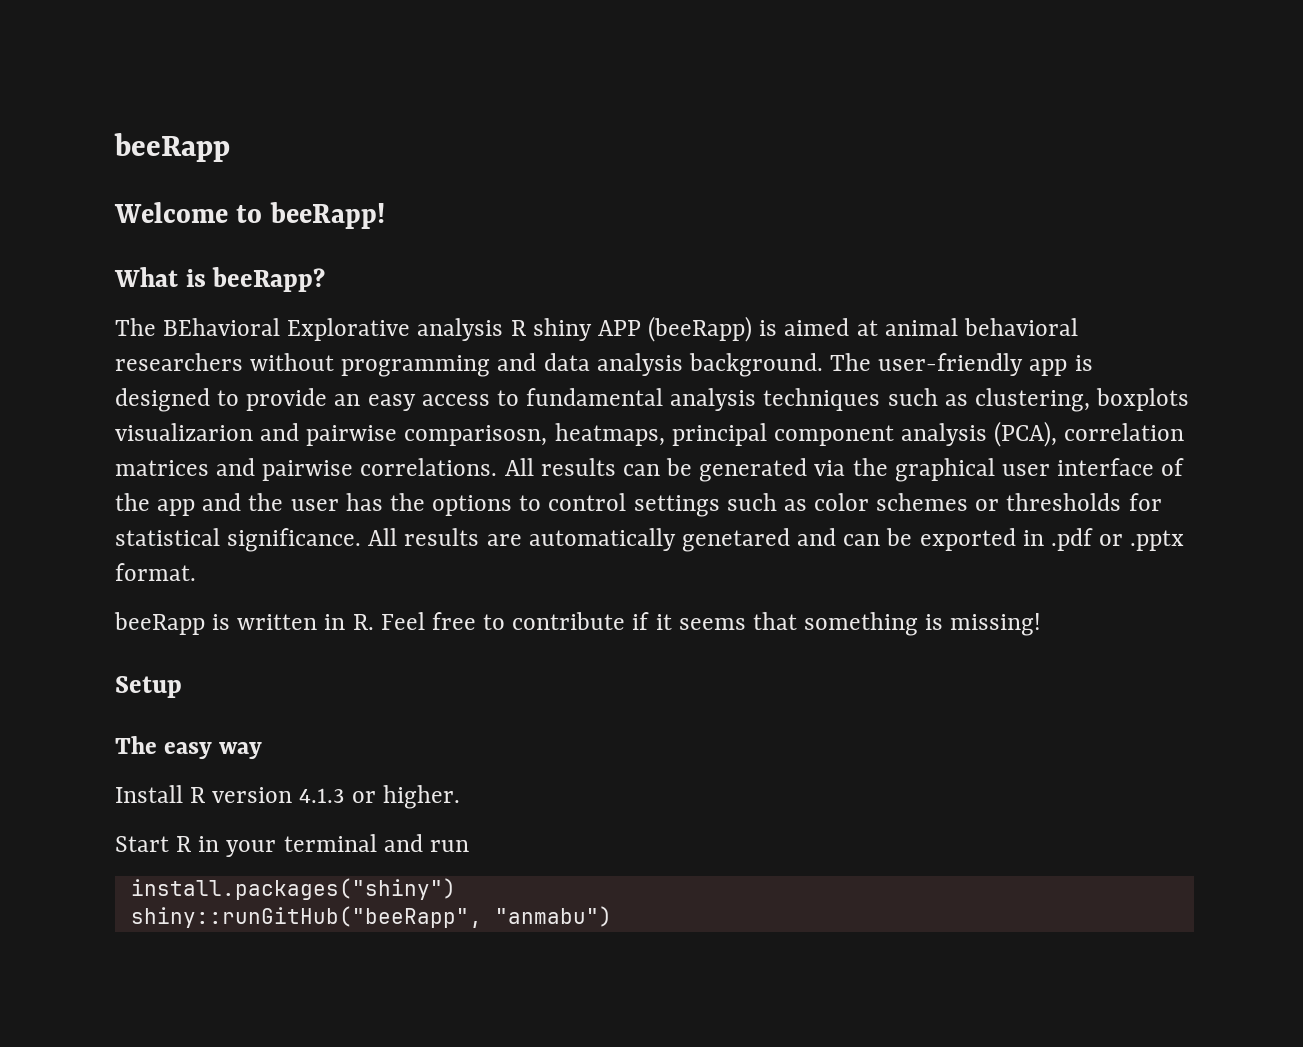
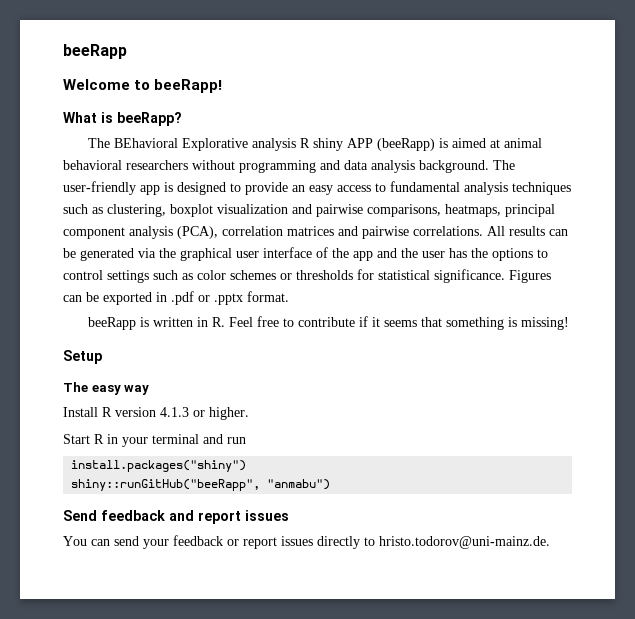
- The user-friendly app is designed to provide an easy access to fundamental analysis techniques such as clustering, boxplots visualizarion and pairwise comparisosn, heatmaps, principal component analysis (PCA), correlation matrices and pairwise correlations.
+ The user-friendly app is designed to provide an easy access to fundamental analysis techniques such as clustering, boxplot visualization and pairwise comparisons, heatmaps, principal component analysis (PCA), correlation matrices and pairwise correlations.
- All results are automatically genetared and can be exported in .pdf or .pptx format.
+ Figures can be exported in .pdf or .pptx format.
+ Send feedback and report issues
+ You can send your feedback or report issues directly to hristo.todorov@uni-mainz.de.

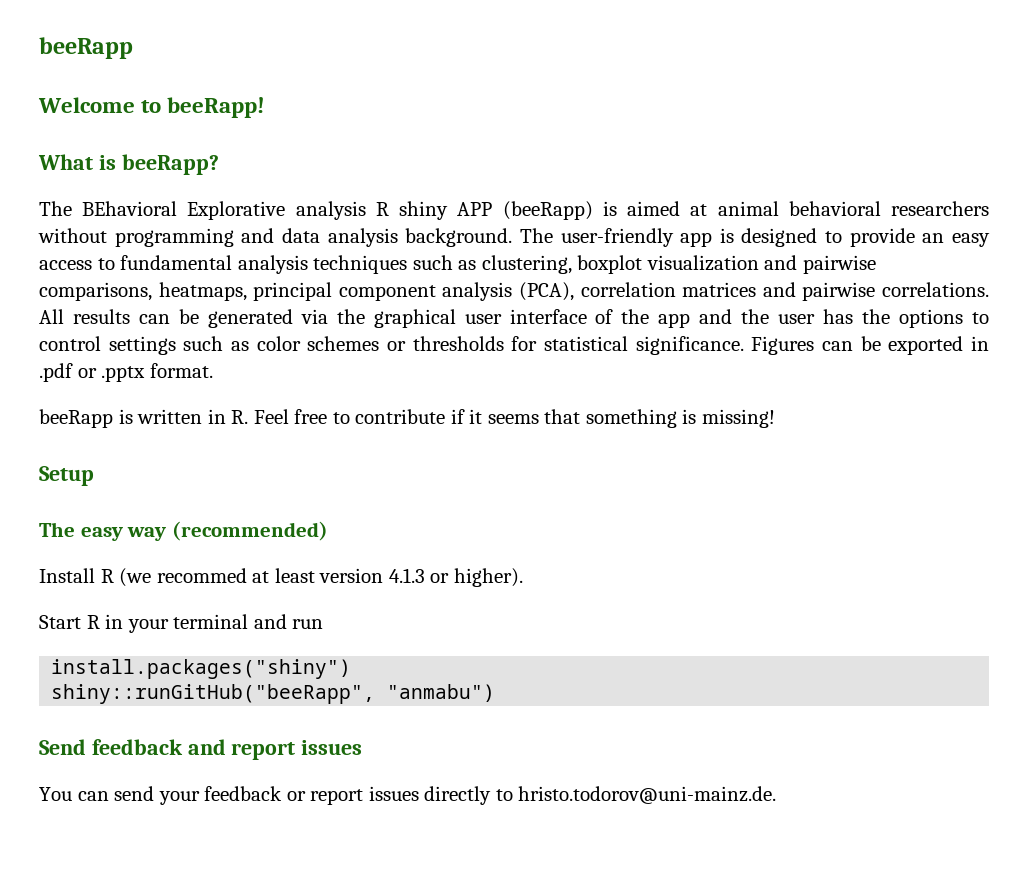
- The easy way
+ The easy way (recommended)
- Install R version 4.1.3 or higher.
+ Install R (we recommed at least version 4.1.3 or higher).

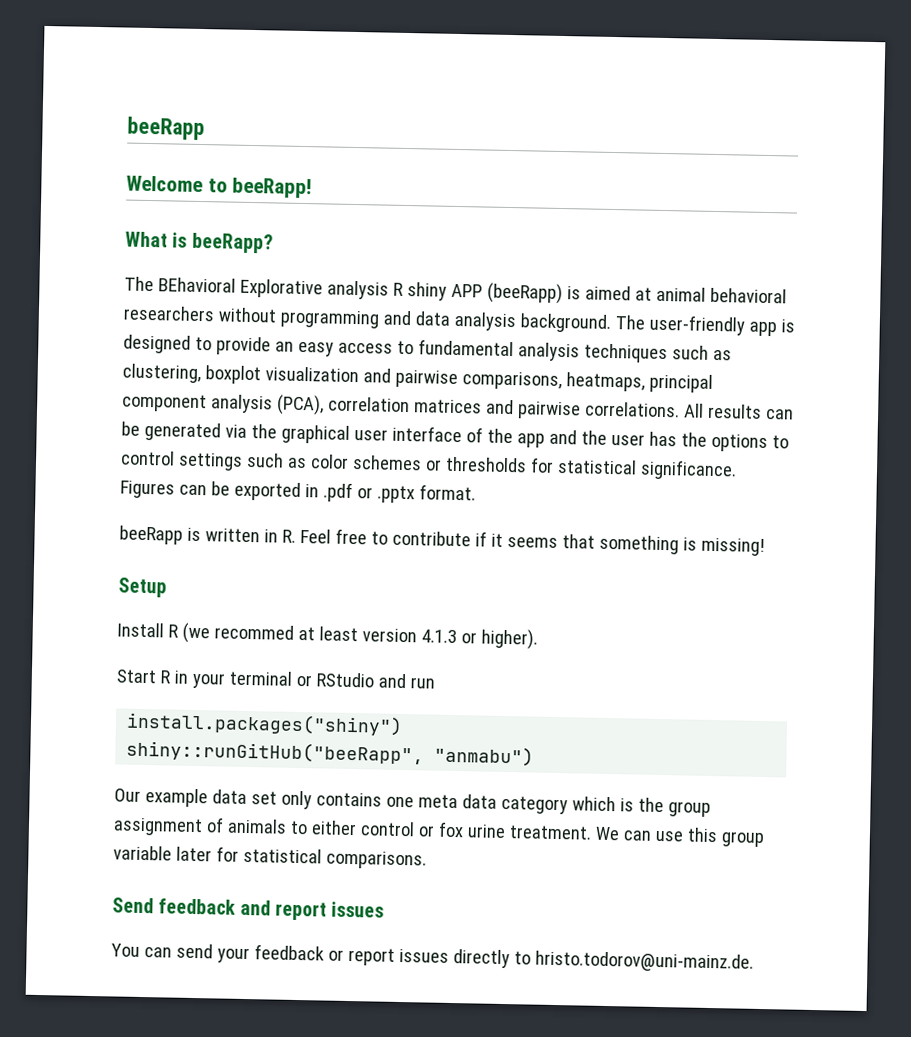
- The easy way (recommended)
- Start R in your terminal and run
+ Start R in your terminal or RStudio and run
+ Our example data set only contains one meta data category which is the group assignment of animals to either control or fox urine treatment. We can use this group variable later for statistical comparisons.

_About this task_: Return all of the lines above without alteration, minus the pictures.

_Your response_:
- The user-friendly app is designed to provide an easy access to fundamental analysis techniques such as clustering, boxplots visualizarion and pairwise comparisosn, heatmaps, principal component analysis (PCA), correlation matrices and pairwise correlations.
+ The user-friendly app is designed to provide an easy access to fundamental analysis techniques such as clustering, boxplot visualization and pairwise comparisons, heatmaps, principal component analysis (PCA), correlation matrices and pairwise correlations.
- All results are automatically genetared and can be exported in .pdf or .pptx format.
+ Figures can be exported in .pdf or .pptx format.
+ Send feedback and report issues
+ You can send your feedback or report issues directly to hristo.todorov@uni-mainz.de.

- The easy way
+ The easy way (recommended)
- Install R version 4.1.3 or higher.
+ Install R (we recommed at least version 4.1.3 or higher).

- The easy way (recommended)
- Start R in your terminal and run
+ Start R in your terminal or RStudio and run
+ Our example data set only contains one meta data category which is the group assignment of animals to either control or fox urine treatment. We can use this group variable later for statistical comparisons.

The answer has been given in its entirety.